● Extracted material

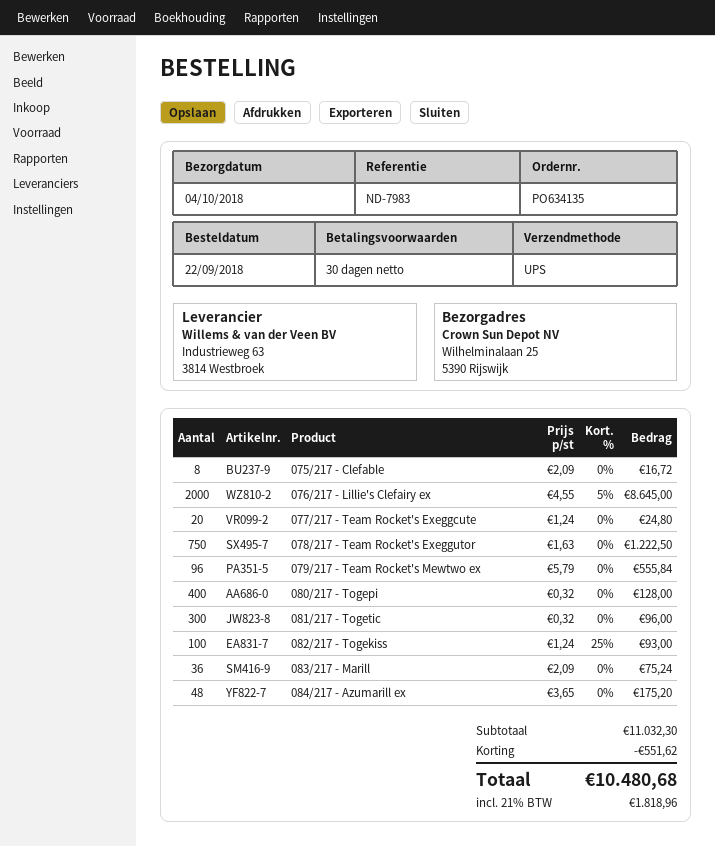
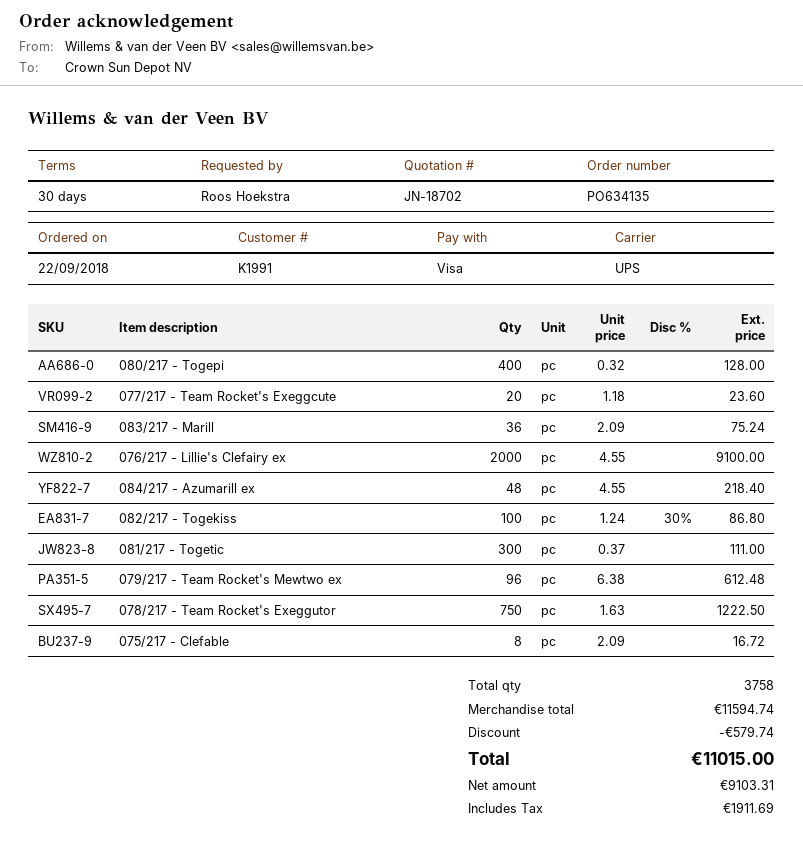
076/217 - Lillie's Clefairy ex: 2000 x 4.55 - 5% = 8645.00 -> 2000 x 4.55 = 9100.00
077/217 - Team Rocket's Exeggcute: 20 x 1.24 = 24.80 -> 20 x 1.18 = 23.60
079/217 - Team Rocket's Mewtwo ex: 96 x 5.79 = 555.84 -> 96 x 6.38 = 612.48
081/217 - Togetic: 300 x 0.32 = 96.00 -> 300 x 0.37 = 111.00
082/217 - Togekiss: 100 x 1.24 - 25% = 93.00 -> 100 x 1.24 - 30% = 86.80
084/217 - Azumarill ex: 48 x 3.65 = 175.20 -> 48 x 4.55 = 218.40
subtotal: 11032.30 -> 11594.74
discount: 551.62 -> 579.74
tax: 1818.96 -> 1911.69
total: 10480.68 -> 11015.00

● Task objective
Show me every line in the data above that includes "Rocket".

● Solved exercise
077/217 - Team Rocket's Exeggcute: 20 x 1.24 = 24.80 -> 20 x 1.18 = 23.60
079/217 - Team Rocket's Mewtwo ex: 96 x 5.79 = 555.84 -> 96 x 6.38 = 612.48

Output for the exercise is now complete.